Xavier just got gunned to death by Arizona State. You may be aware of that, but it bears repeating. The Musketeers allowed 102 points and watched the Sun Devils shoot a gleeful 13-27 behind the arc. When Xavier pressured outside, A-State’s guards ran past them and started a 23-25 parade from the line. It was comprehensive destruction masquerading as a basketball game. This in a contest that Xavier once led by 15.
The question that now looms is whether the problems can be corrected, and quickly. Xavier plays Baylor tomorrow night at 630. That game will be at home, but that won’t change the outcome if the Musketeers once again let an opponent step into threes all game long. Can Baylor replicate what the Sun Devils just did?
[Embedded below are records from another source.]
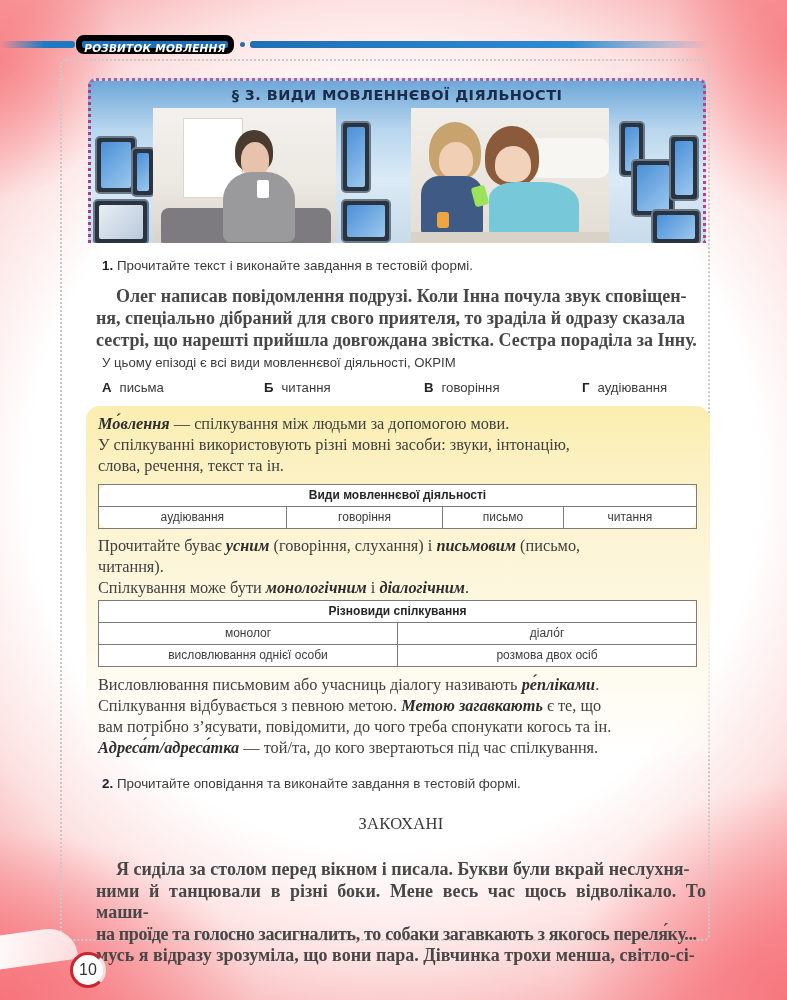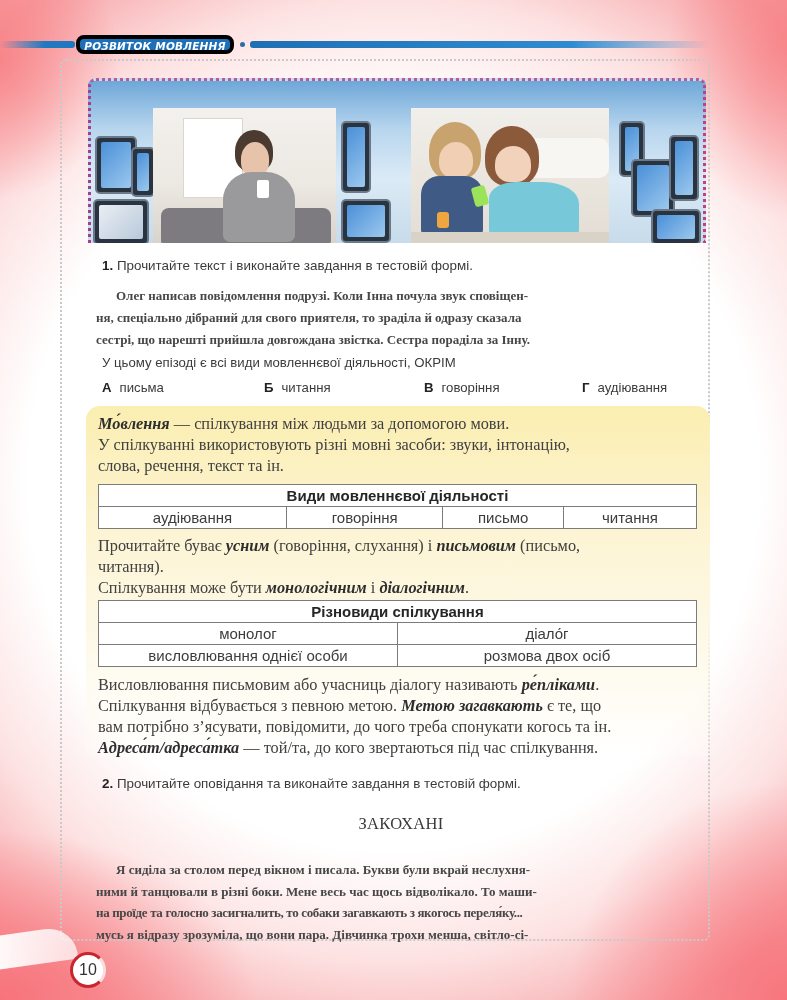--- a/index.html
+++ b/index.html
@@ -25,7 +25,7 @@
   .header-line-right { position:absolute; left:250px; top:41px; width:460px; height:7px;
     background: linear-gradient(90deg, #1f6fb4 0%, #2f8bd0 70%, rgba(80,160,220,0) 100%); border-radius: 3px 0 0 3px; }
   .section-tag { position:absolute; left:76px; top:35px; width:158px; height:19px;
-    background:#1d6fb8; border:4px solid #000000; border-radius:8px;
+    background:#1d6fb8; border:6px solid #000000; border-radius:8px;
     color:#ffffff; font-family:"DejaVu Sans", sans-serif; font-weight:bold; font-style:italic;
     font-size:10.5px; line-height:15px; text-align:center; letter-spacing:0.2px; }
   .tag-dot { position:absolute; left:240px; top:42px; width:5px; height:5px; border-radius:50%; background:#2a6ea8; }

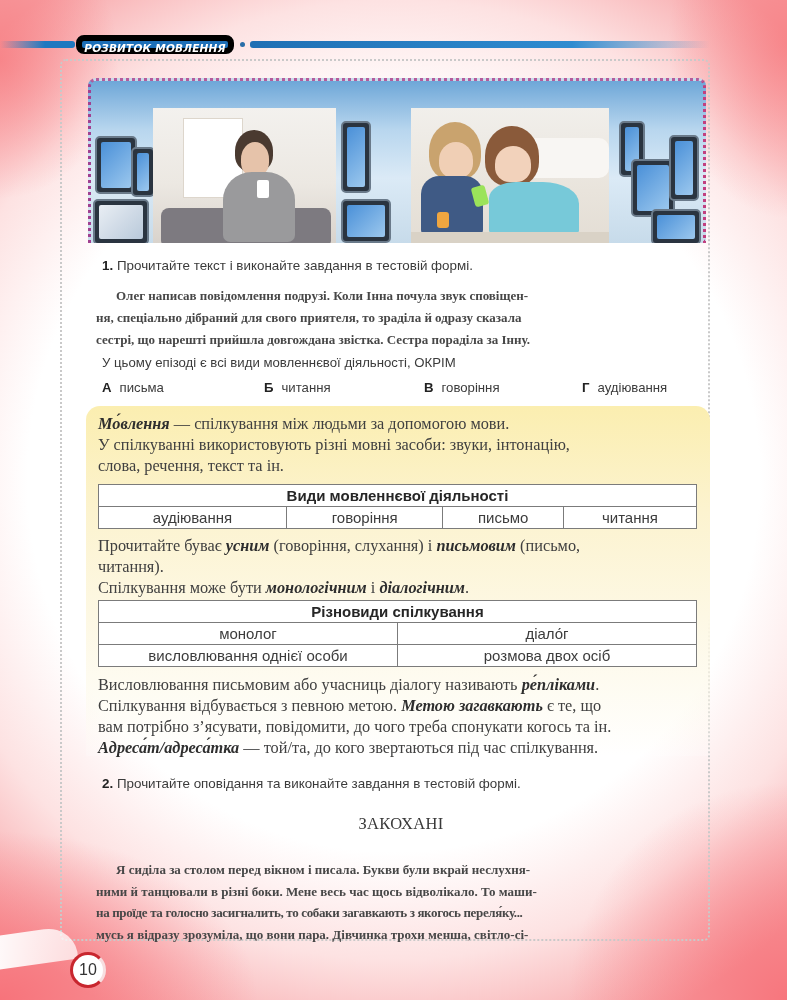--- a/index.html
+++ b/index.html
@@ -143,6 +143,7 @@
     <div style="position:absolute;left:0;top:124px;width:198px;height:14px;background:#d9d2c6;"></div>
   </div>
 
+  <div class="banner-title">§ 3.  ВИДИ  МОВЛЕННЄВОЇ  ДІЯЛЬНОСТІ</div>
 </div>
 
 <div style="position:absolute;left:102px;top:258px;" class="task">

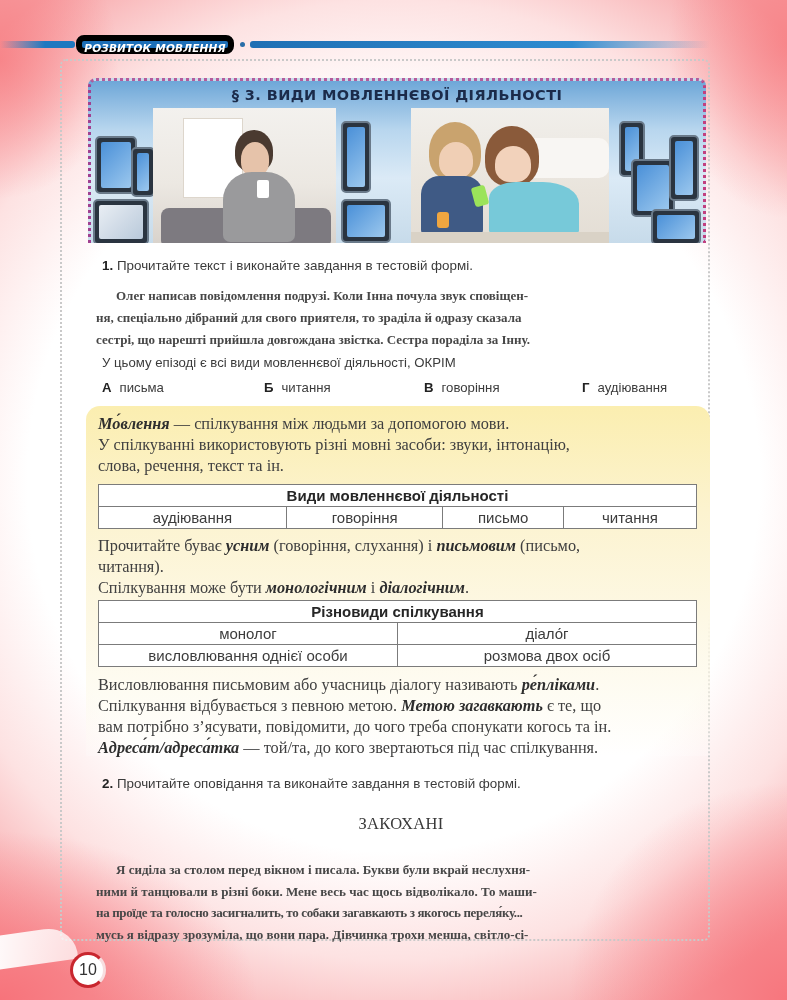--- a/index.html
+++ b/index.html
@@ -49,7 +49,7 @@
   .sofa { position:absolute; background:#7d7a80; border-radius:8px; }
   .task { font-family:"Liberation Sans", sans-serif; font-size:13.4px; color:#3b3b3b; }
   .task b { font-weight:bold; color:#222; }
-  .para { font-family:"Liberation Serif", serif; font-weight:bold; font-size:13px; line-height:22px;
+  .para { font-family:"Liberation Serif", serif; font-weight:bold; font-size:18px; line-height:22px;
     color:#474747; text-align:justify; }
   .para.indent { text-indent: 20px; }
   .question { font-family:"Liberation Sans", sans-serif; font-size:13.2px; color:#3b3b3b; }

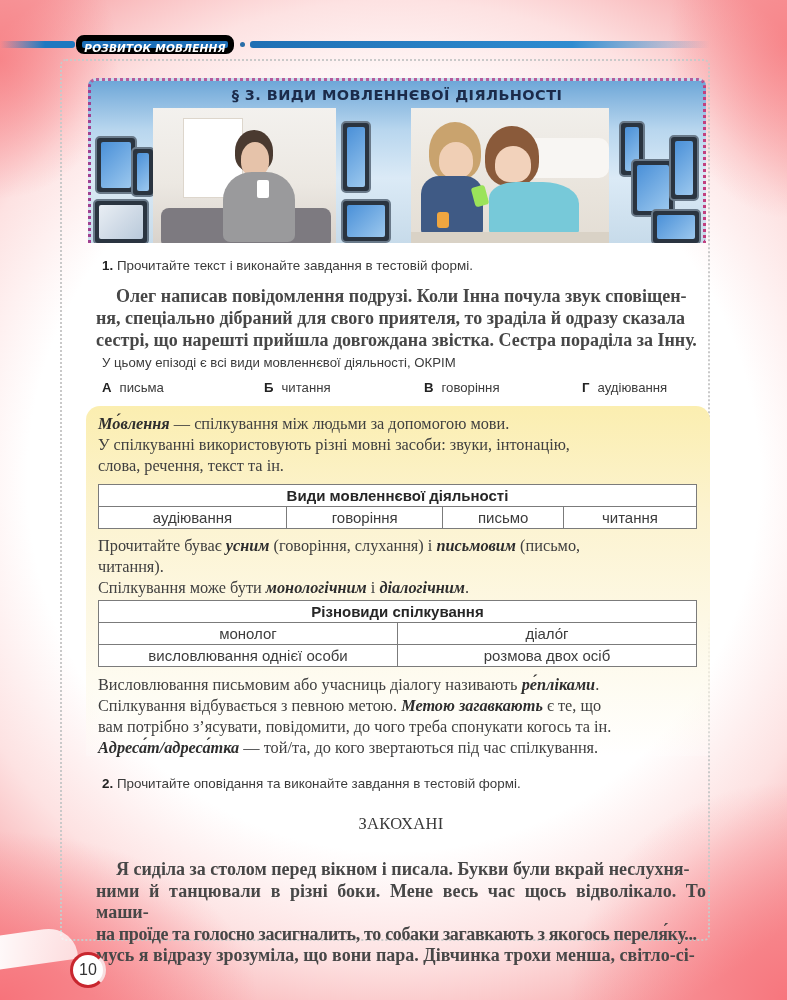--- a/index.html
+++ b/index.html
@@ -64,7 +64,7 @@
   .rule-text i.term { font-weight:bold; font-style:italic; color:#2e2e2e; }
 
   table.box { border-collapse:collapse; width:599px; font-family:"Liberation Sans", sans-serif;
-    font-size:15px; color:#3c3c3c; background:#ffffff; }
+    font-size:12px; color:#3c3c3c; background:#ffffff;border-radius:12px; }
   table.box td, table.box th { border:1.5px solid #7b7b7b; height:20px; text-align:center; padding:0; }
   table.box th { font-weight:bold; color:#262626; }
Let’s have a look.
The main part of answering that comes behind the arc. The Bears under Scott Drew shoot the three pointer very well. This season they are knocking down 38.2% of their attempts from deep. That’s more than enough to be deadly, but it isn’t the unholy 43% that Arizona State is shooting right now. The other major difference is that 42.9% of the Sun Devil’s field goal attempts come from behind the arc. Only 31.8% of Baylor’s do. So Baylor is good from behind the arc, but they are neither as prolific nor as accurate as the team that blitzed X on Friday.
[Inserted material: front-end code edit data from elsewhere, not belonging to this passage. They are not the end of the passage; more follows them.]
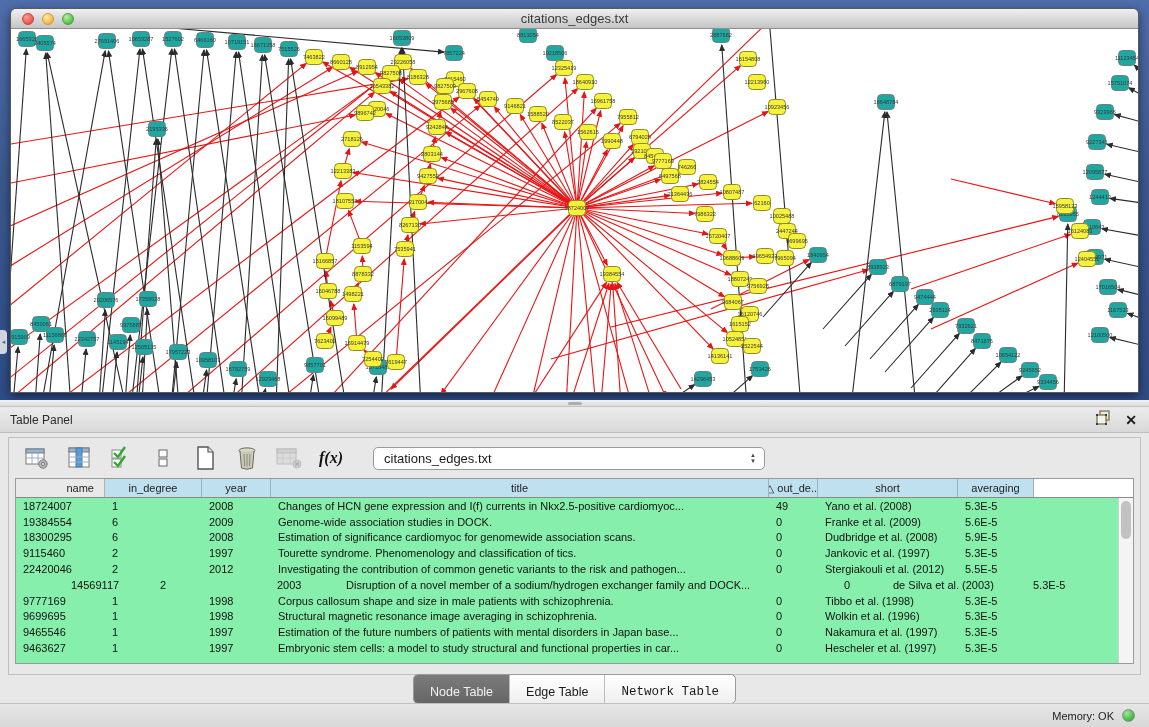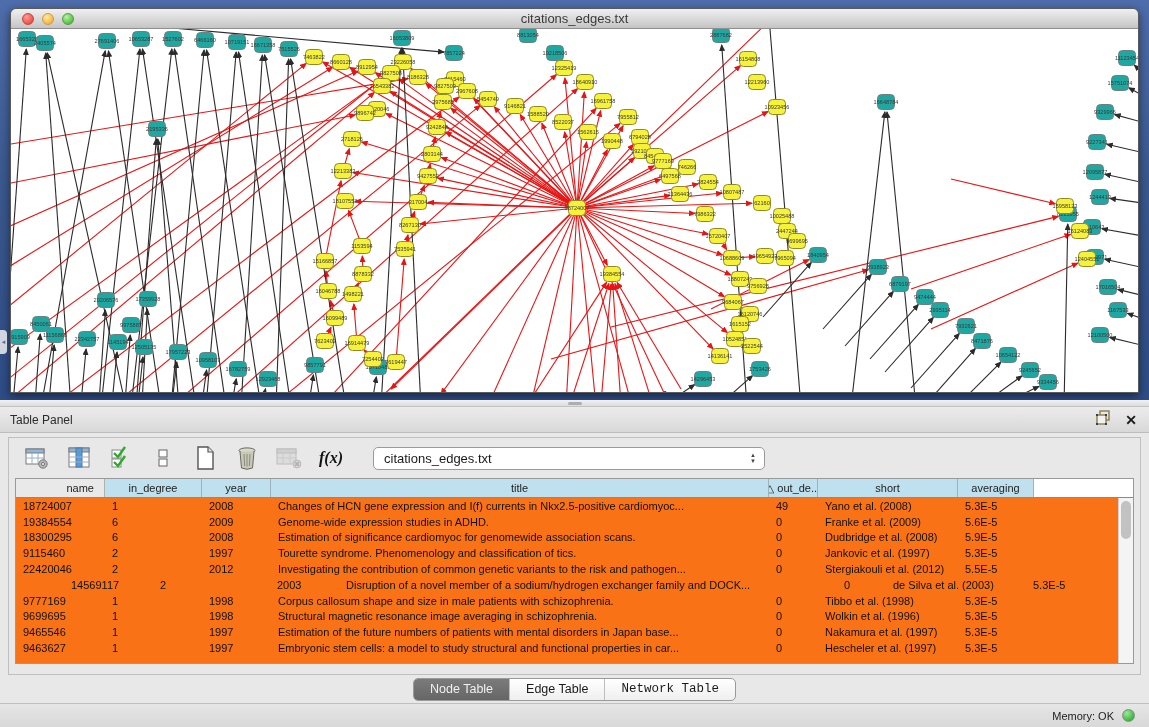--- a/index.html
+++ b/index.html
@@ -46,7 +46,7 @@
   #table-dropdown .dd-text { flex:1; padding-left:10px; }
   #table-dropdown .dd-arrows { font-size:6px; color:#444; line-height:6px; padding-right:8px; text-align:center; }
 
-  #table-wrap { margin:0 6px 6px 6px; height:186px; background:#f97316; border:1px solid #999; position:relative; overflow:hidden; }
+  #table-wrap { margin:0 6px 6px 6px; height:186px; background:#86efac; border:1px solid #999; position:relative; overflow:hidden; }
   #thead { display:flex; height:19px; border-bottom:1px solid #8a8a8a; background:#fff; }
   .th { font-size:11px; color:#222; border-right:1px solid #9ab4c0; background:#bfe0ee;
         display:flex; align-items:center; justify-content:center; overflow:hidden; white-space:nowrap; }

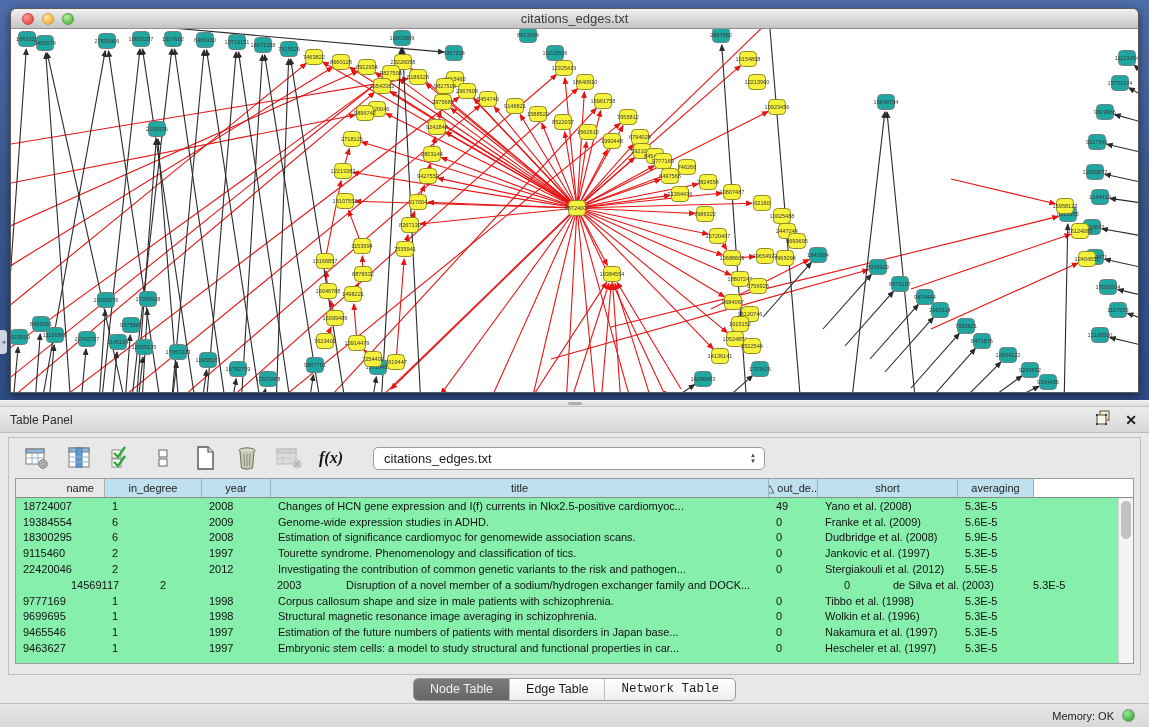--- a/index.html
+++ b/index.html
@@ -652,7 +652,7 @@
             <div class="td" style="width: 89px;">19384554</div>
             <div class="td" style="width: 97px;">6</div>
             <div class="td" style="width: 69px;">2009</div>
-            <div class="td" style="width: 498px;">Genome-wide expression studies in ADHD.</div>
+            <div class="td" style="width: 498px;">Genome-wide association studies in DOCK.</div>
             <div class="td" style="width: 49px;">0</div>
             <div class="td" style="width: 140px;">Franke et al. (2009)</div>
             <div class="td" style="width: 76px;">5.6E-5</div>

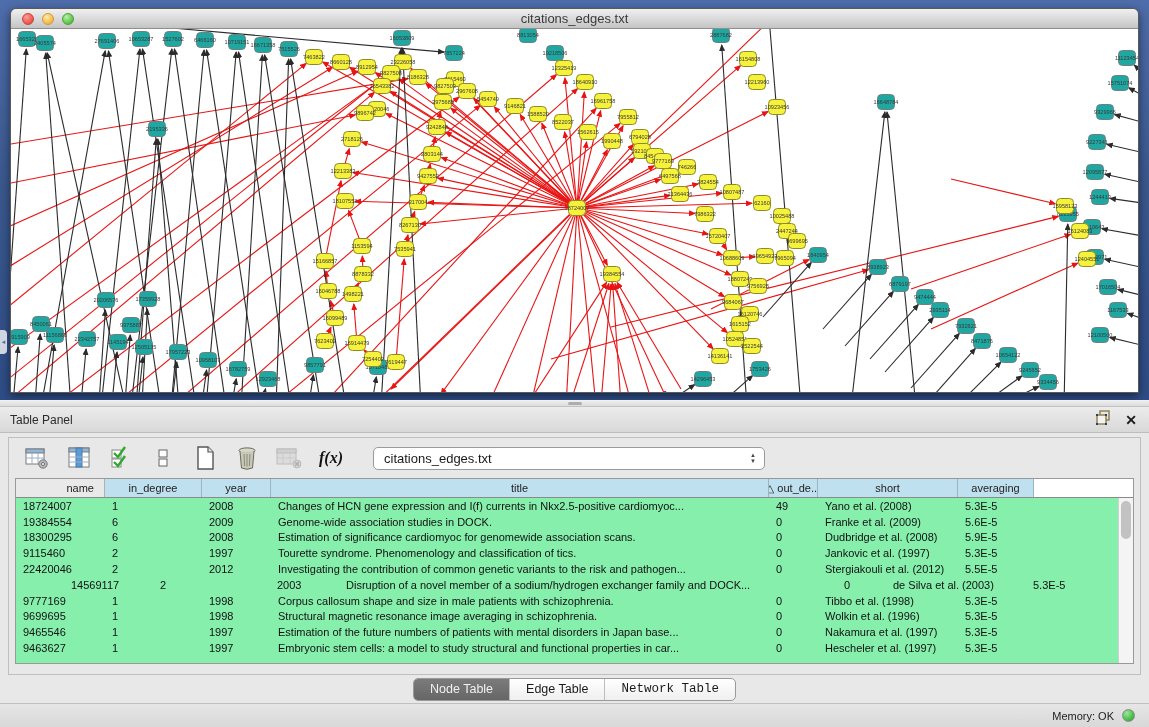--- a/index.html
+++ b/index.html
@@ -61,7 +61,7 @@
   #tabs-row { height:28px; display:flex; align-items:center; justify-content:center; }
   #seg { display:flex; border:1px solid #9a9a9a; border-radius:5px; overflow:hidden;
          background:linear-gradient(180deg,#ffffff,#efefef); }
-  .seg-tab { font-size:12.5px; color:#1a1a1a; padding:3px 16px 4px 16px; border-right:1px solid #bdbdbd; }
+  .seg-tab { font-size:12.5px; color:#1a1a1a; padding:10px 16px 4px 16px; border-right:1px solid #bdbdbd; }
   .seg-tab:last-child { border-right:none;font-family:Liberation Mono, monospace; }
   .seg-active { background:linear-gradient(180deg,#7b7b7b,#666666); color:#f0f0f0; }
There are differences in personnel as well. Should Drew decide that blasting away from behind the arc is the way to beat Xavier, and he may very well do that, he has some options. Manu Lecomte is currently shooting 43% from deep in a healthy sample size. King McClure has knocked down 46% of the 15 threes he’s attempted in five games, and 6-9 senior Nuni Omot is shooting a respectable 36% behind the arc. All in all, there are shooters there.
But that doesn’t compare to Arizona State, who has three guys who have shot more threes than Lecomte this year. Tra Holder has gotten off 40 and made fully half of them. That’s just crazy. Baylor has the guns to try it, but they don’t compare at all with the long range barrage that Arizona State’s quiksilver guards are used to chucking. It would take a major change of gameplan for Baylor to do the same thing State did.
Finally, it’s hard to imagine another game in which Xavier so utterly wilts down the stretch. Quentin Goodin is never going to be an elite defender, but he was a turnstile on Friday when he was in the game. With ten minutes to go, Xavier started to resemble a team that knew it was beaten on defense. That lack of effort won’t be repeated again by a Coach Mack team.
So, Baylor may come into the Cintas and try to shoot X out of their packline, but that’s not how they generally play. Even if they do try to change their style, they don’t have the bevy of laser quick guards that Arizona State does. And, even if those things change for a game, it seems highly unlikely that Chris Mack has decided to take that hiding laying down. Baylor may come to Xavier and win this game, but they probably can’t do it like the Sun Devils did.